WHEREAS, the Adviser is the investment adviser to the Wasatch-Xxxxxxxxxx
U.S. Treasury Fund (the "Fund") (formerly "Wasatch Income Fund"), which is a
series of Wasatch Funds, Inc. (the "Company"), which is an open-end management
investment company registered under the Investment Company Act of 1940, as
amended (the "1940 Act"); and
WHEREAS, the Adviser desires to retain the Sub-Adviser to assist the
Adviser in furnishing an investment program to the Fund.
NOW, THEREFORE, in consideration of the mutual agreements herein made, the
Adviser and the Sub-Adviser agree as follows:
1. The Adviser hereby employs the Sub-Adviser to serve as sub-adviser with
respect to the assets of the Fund, and to perform the services hereinafter set
forth. The Sub-Adviser hereby accepts such employment and agrees, for the
compensation herein provided, to assume all obligations herein set forth and to
bear all expenses of its performance of such obligations (but no other
expenses). The Sub-Adviser shall not be required to pay expenses of the Fund or
the Company, unless otherwise explicitly provided herein. The Sub-Adviser shall
for all purposes herein be deemed to be an independent contractor and shall,
except as expressly provided or authorized (whether herein or otherwise), have
no authority to act for or on behalf of the Fund or the Company in any way or
otherwise be deemed an agent of the Fund or the Company.

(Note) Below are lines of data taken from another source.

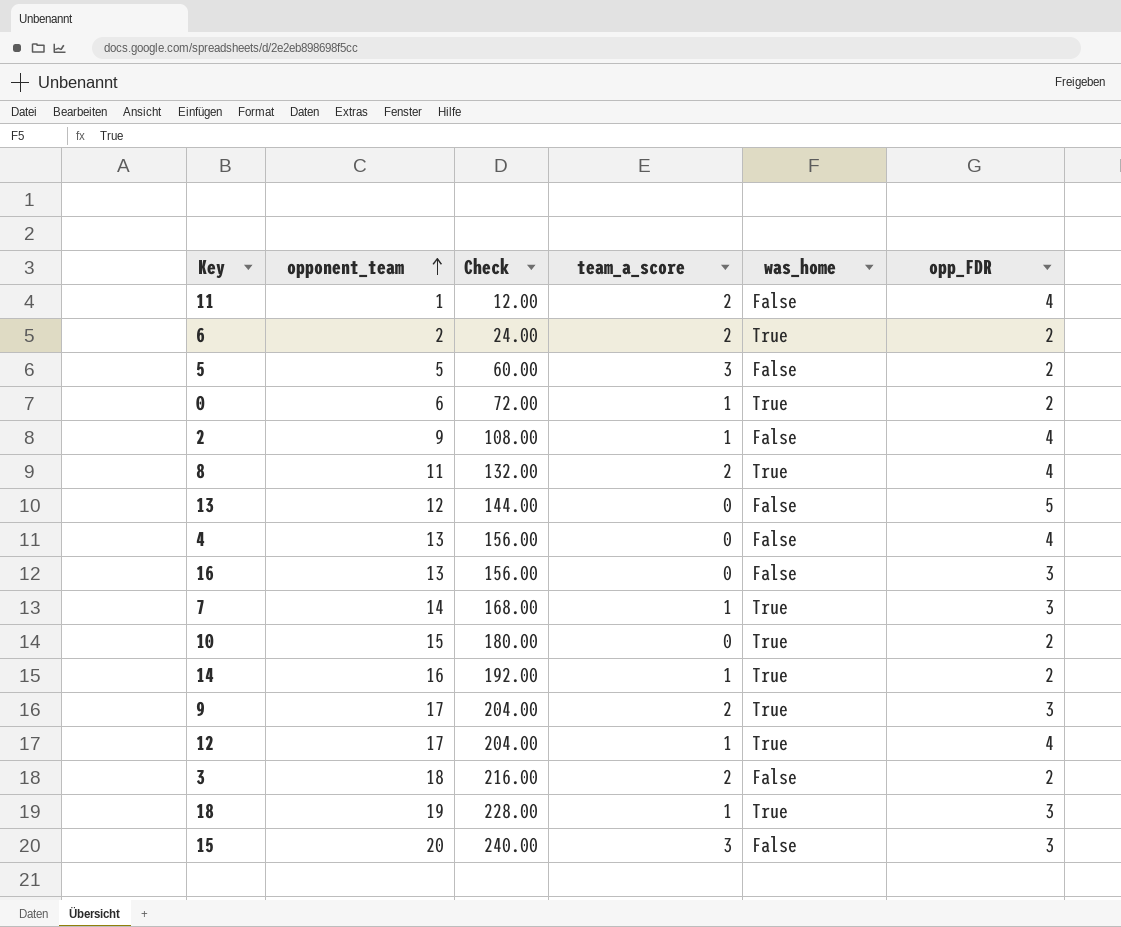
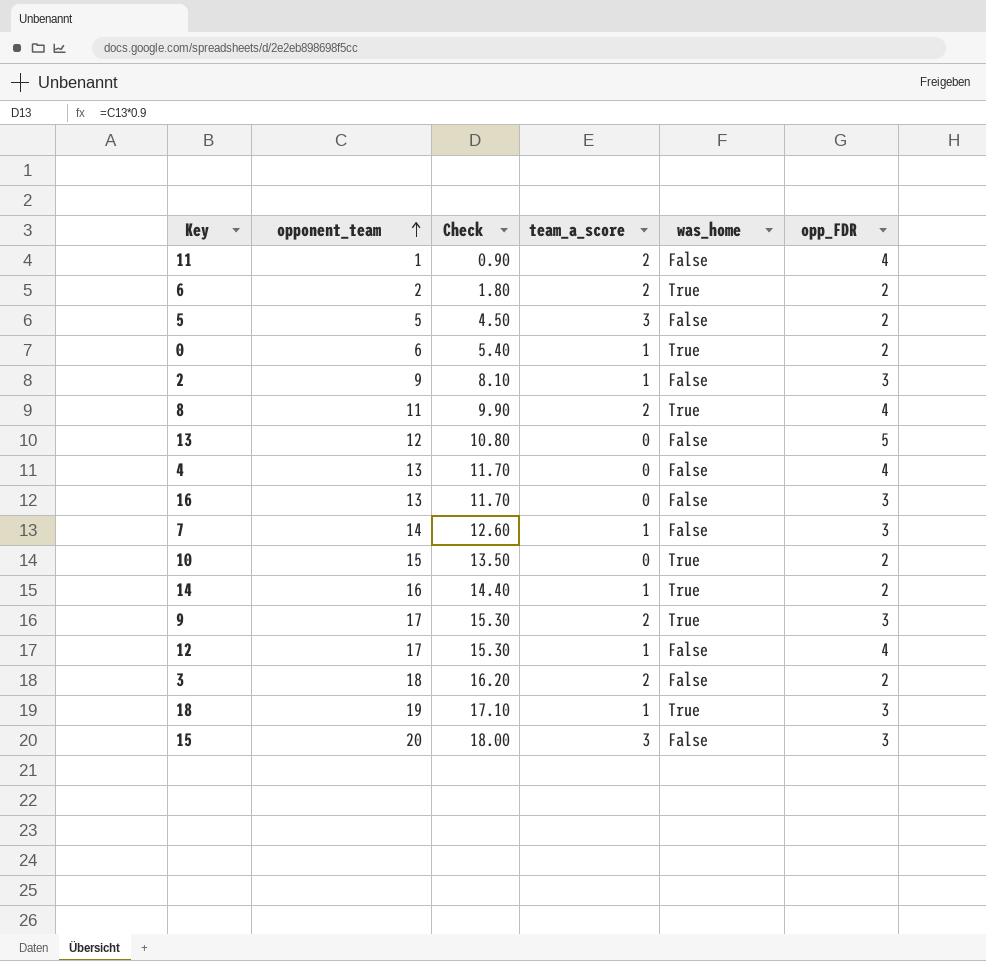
column Check | formula: [opponent_team] * 12 -> [opponent_team] * 0.9
2 | opp_FDR: 4 -> 3
7 | was_home: True -> False
12 | was_home: True -> False

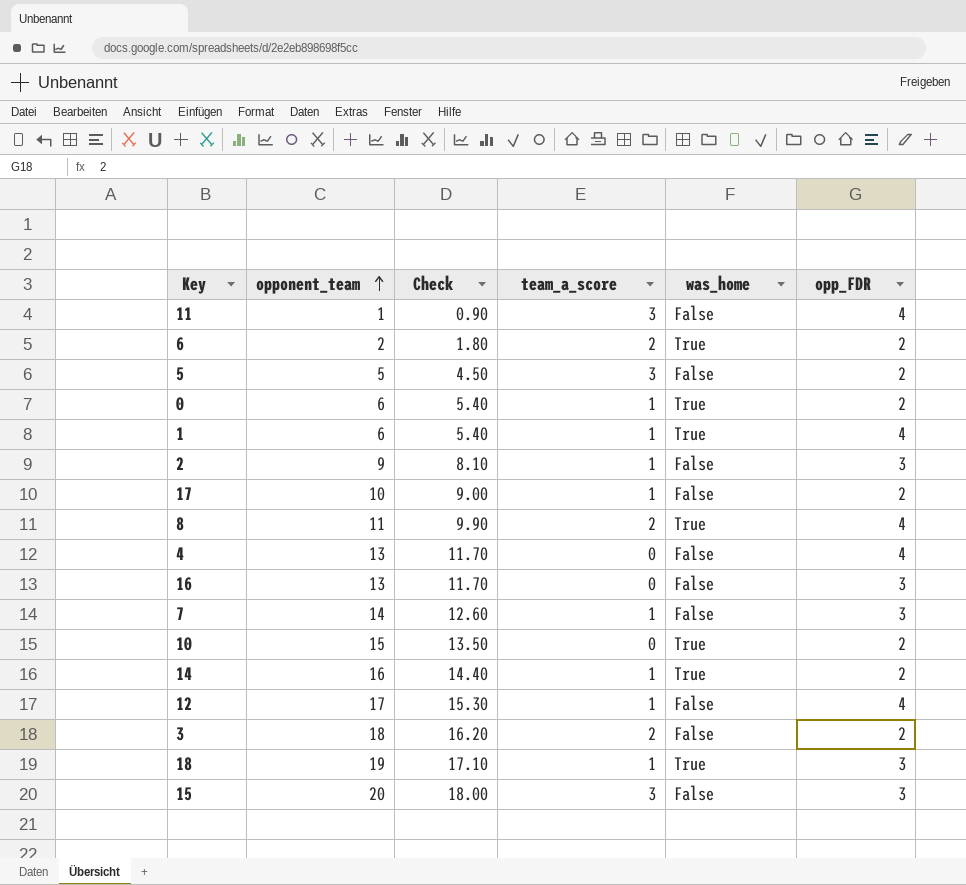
row 13: 12 | 10.80 | 0 | False | 5 -> none
row 9: 17 | 15.30 | 2 | True | 3 -> none
11 | team_a_score: 2 -> 3
row 1: none -> 6 | 5.40 | 1 | True | 4
row 17: none -> 10 | 9.00 | 1 | False | 2

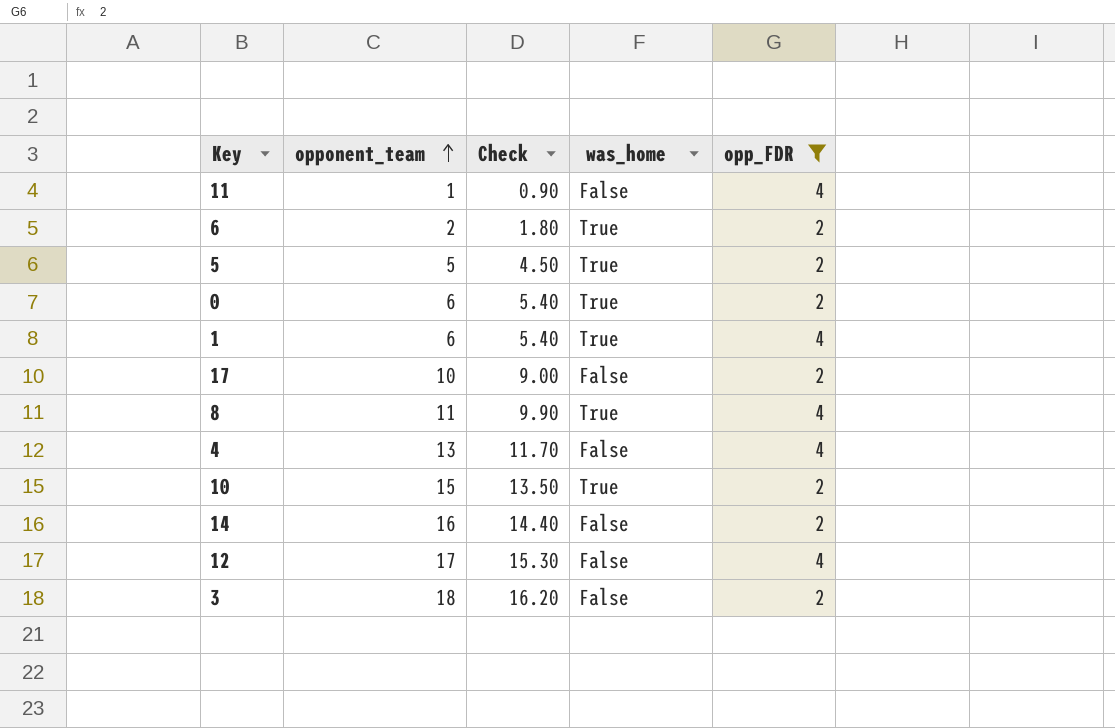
filter: none -> opp_FDR != 3
column team_a_score | position: 4 -> none
5 | was_home: False -> True
14 | was_home: True -> False

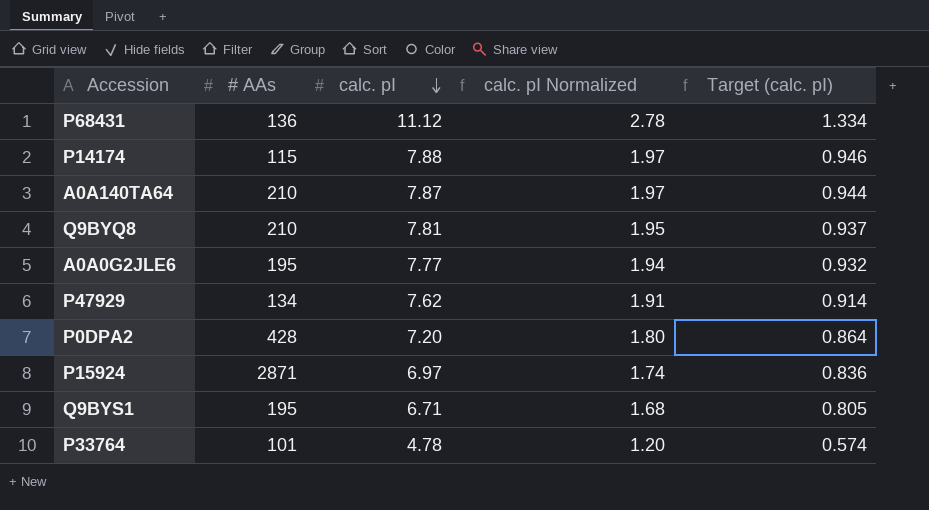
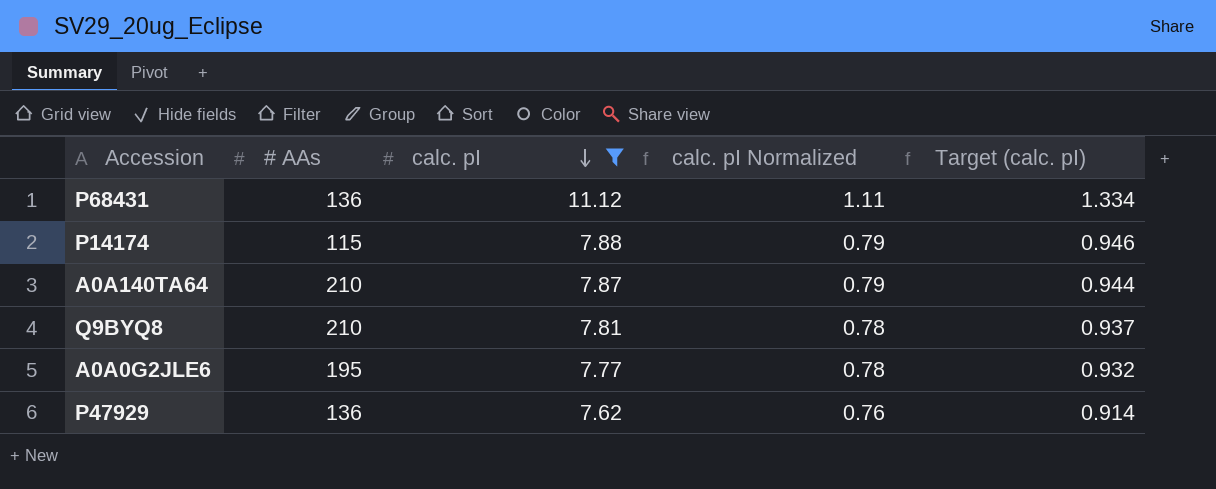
filter: none -> calc. pI >= 7.62
column calc. pI Normalized | formula: [calc. pI] * 0.25 -> [calc. pI] * 0.1
P47929 | # AAs: 134 -> 136

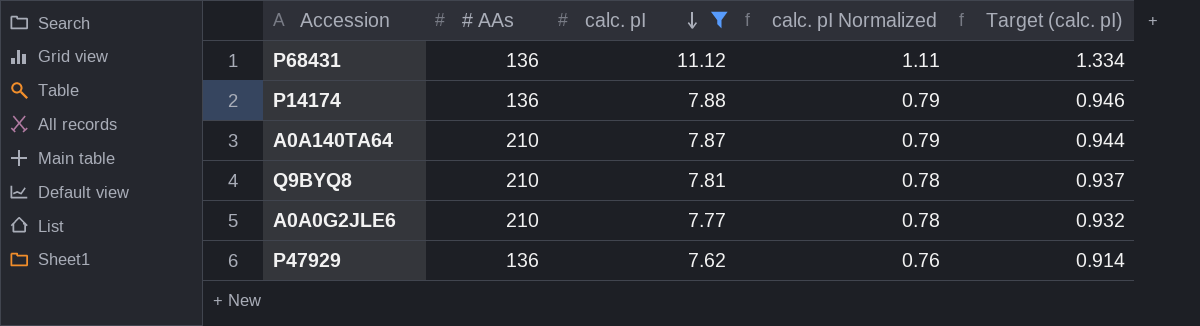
P14174 | # AAs: 115 -> 136
A0A0G2JLE6 | # AAs: 195 -> 210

2. The Sub-Adviser shall direct the investment of the Fund's assets in
accordance with the 1940 Act, the provisions of the Internal Revenue Code of
1986, as amended, relating to regulated investment companies, applicable laws,
and the investment objectives, policies and restrictions set forth in the Fund's
Prospectus and Statement of Additional Information filed with the Securities and
Exchange Commission pursuant to Rule 497 under the Securities Act of 1933,
subject to the supervision of the Company, its officers and directors, and the
Adviser and in accordance with the investment objectives, policies and
restrictions from time to time prescribed by the Board of Directors of the
Company and communicated by the Adviser to the Sub-Adviser and subject to such
further limitations as the Adviser may from time to time impose by written
notice to the Sub-Adviser.
3. The Sub-Adviser shall formulate and implement a continuing program for
the management of the Fund's assets. The Sub-Adviser shall amend and update such
program from time to time as financial and other economic conditions warrant.
The Sub-Adviser shall make all determinations with respect to the investment of
the assets of the Fund and shall take such steps as may be necessary to
implement the same, including the placement of purchase and sale orders on
behalf of the Fund. The Sub-Adviser shall advise the Adviser and, if requested
by the Adviser, advise the Company's Board of Directors (which shall make all
non-investment
decisions with respect to the securities in which the assets of the Fund may be
invested), of the manner in which voting rights, rights to consent to corporate
action, and any other noninvestment decisions pertaining to the Fund's portfolio
securities should be exercised.
4. The Sub-Adviser shall furnish such reports to the Adviser as the Adviser
may reasonably request for the Adviser's use in discharging its obligations
under the Advisory and Service Contract between the Fund and the Adviser (the
"Advisory Agreement"), which reports may be distributed by the Adviser to the
Company's Board of Directors at periodic meetings of such Board and at such
other times as may be reasonably requested by the Company's Board of Directors.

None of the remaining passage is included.